The indictment tells a compelling and detailed story, but no evidence.  But such is the strength of Reuter’s reputation that I had a weekend long online argument about whether the indictment consists of “evidence” or not.  But the story in the indictment is good that I didn’t believe that Mueller’s team could have gotten this information.  It had to come from US intelligence sources.  If there is any “evidence’ it resides there, as the article seemed to admit further down:

“Some researchers said the indictment might have depended on U.S. signals intelligence, the fruits of which are rarely revealed, because it quotes electronic messages sent to an unidentified organization presumed to be London-based WikiLeaks.”

Signals Intelligence from the NSA or some other agency makes more sense, but how in the world would that end up in a Justice Department Independent Counsel indictment?  Was it declassified?  Where did it come from?

Well according to Devin Nunes, the chairman of the House select committee on intelligence, in a Daily Caller article:

“…an Intelligence Committee report released to the public on April 27 contained “almost everything” laid out in Mueller’s indictment, which was handed down Friday.

The indictment accuses military intelligence officers with Russia’s GRU of hacking into the DNC and former Secretary of State Hillary Clinton campaign’s computer networks and releasing stolen documents through the fake online personas, Guccifer 2.0 and DCLeaks.

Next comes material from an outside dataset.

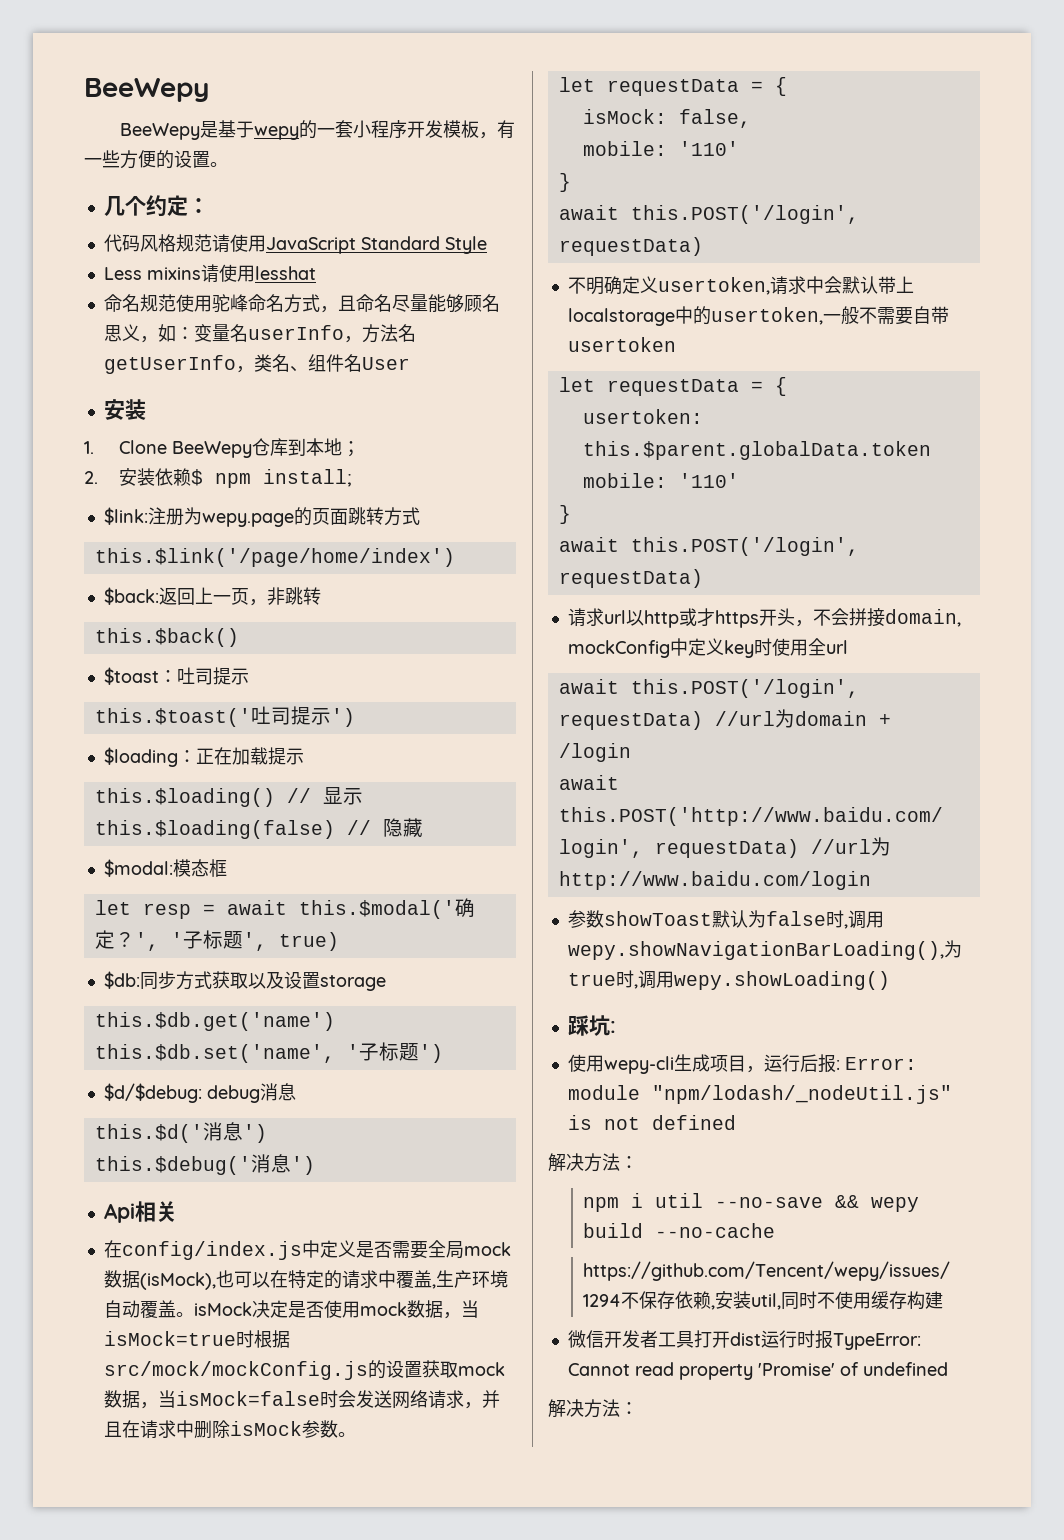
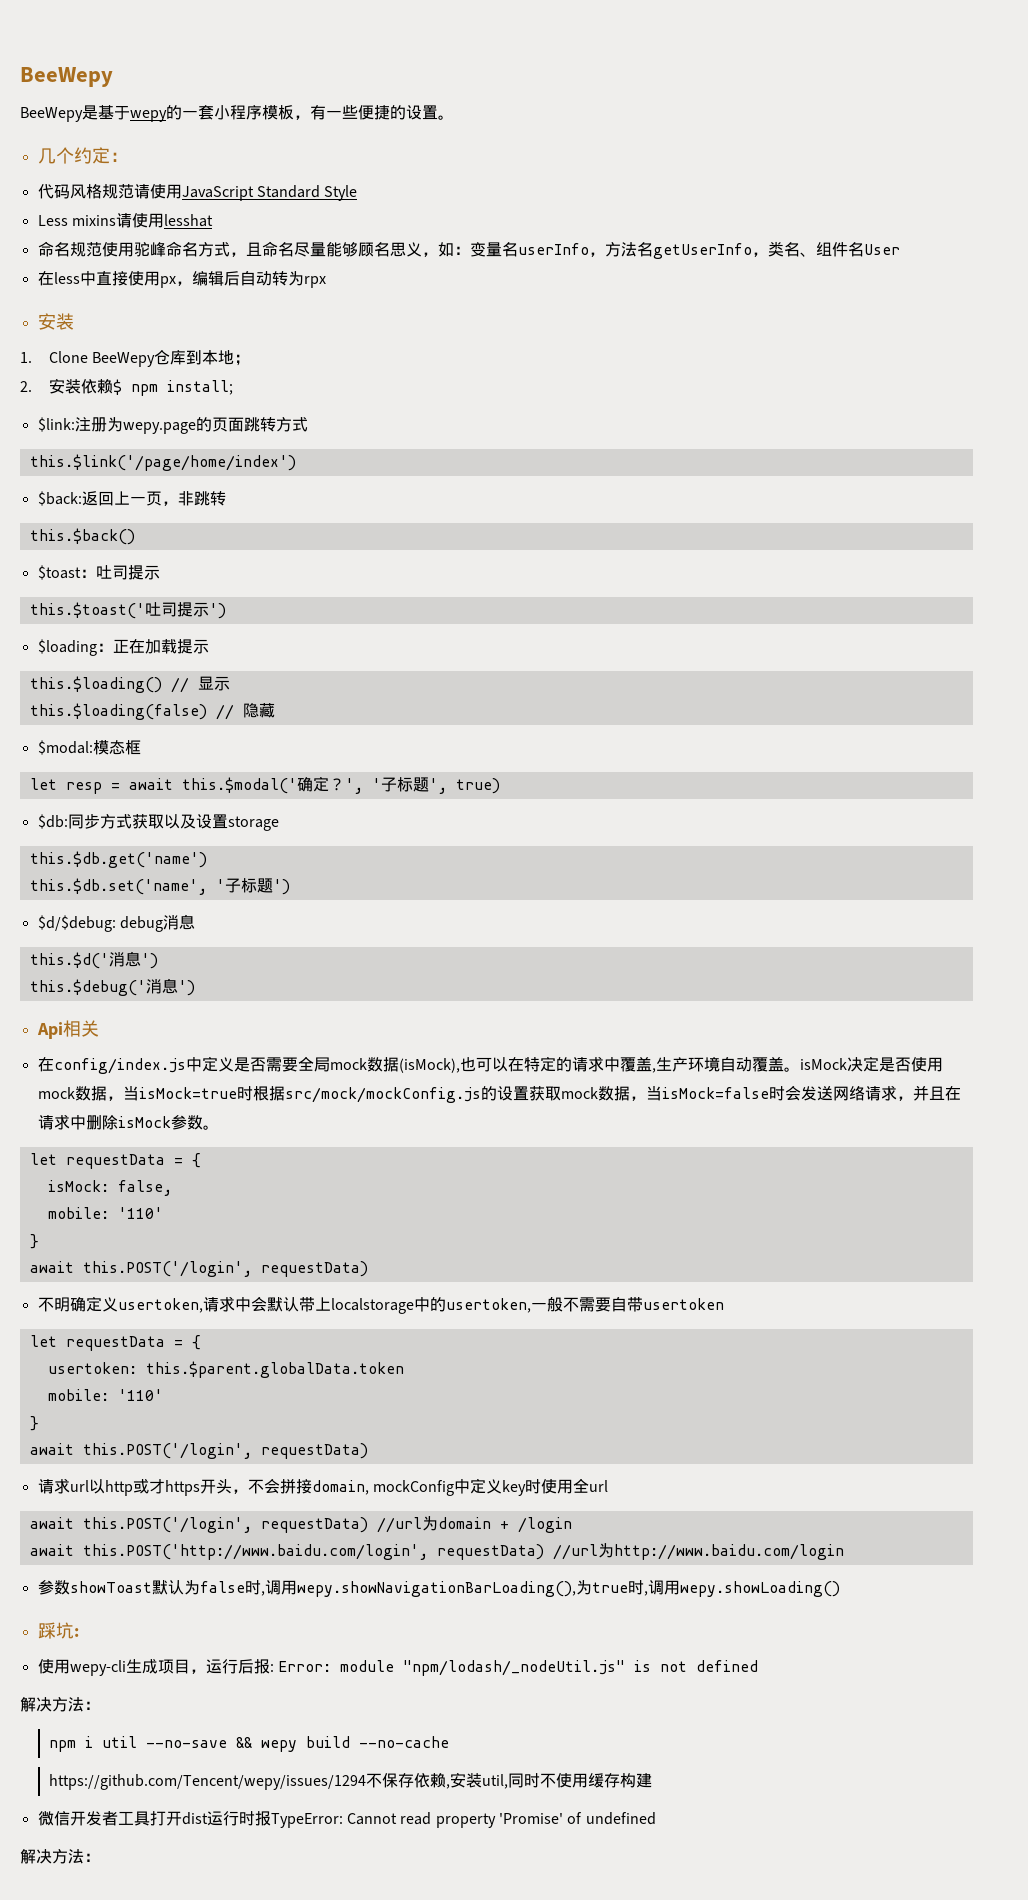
[406,120,443,138] 开发 -> (262, 112) none
[120,150,156,169] 方便 -> [358,105,390,120] 便捷
(410, 363) none -> [37,271,326,288] // 在less中直接使用px，编辑后自动转为rpx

Nunes said in an interview on “Fox Sunday Futures” that much of the information was included in Chapter 2 of the House Intelligence Committee’s report, but it was heavily redacted in response to requests from the Department of Justice and intelligence community.”

Hmm.

“Nunes said that the committee’s investigators have had information on the Russian spies for over a year. The committee began investigating Russian meddling in the 2016 presidential campaign back in January 2017. Committee Republicans ended their investigation on March 12, saying that they found no evidence of collusion between the Trump campaign and Russian government.

Nunes said that if the information in the Intelligence Committee’s report had been declassified, “the American people would have known we basically wrote the indictment for Mueller.””

So Nunes is claiming that virtually the entire indictment was lifted from the classified portion of his committee’s report.  A couple of questions come to mind.

Did Mueller get those portions of the report declassified so he could include it on his indictment?

If so, why couldn’t the House Intelligence Committee release these portions of their report?

If Mueller didn’t get the story of the indictment from the House report, where did he get it from?  An intelligence community leak?

If this information wasn’t declassified, didn’t someone or multiple someone’s release that information illegally?

In any case, whether the release was legal or not, it seems the only place this could have come from was the intelligence community, meaning the actual evidence, sources and methods and classified reports, would NEVER be used in an open court.  There is no way to actually prosecute these 12 Russians, even if you get them in the United States and standing before a judge.

It’s Concord Management all over again.

So this is not only fake news, it’s a fake indictment as well.  It’s a good thing that I no longer concentrate on every detail of these investigations in the same way I used to do.  It seems every time I do, I discover I’ve wasted my time on fake news and fake investigations.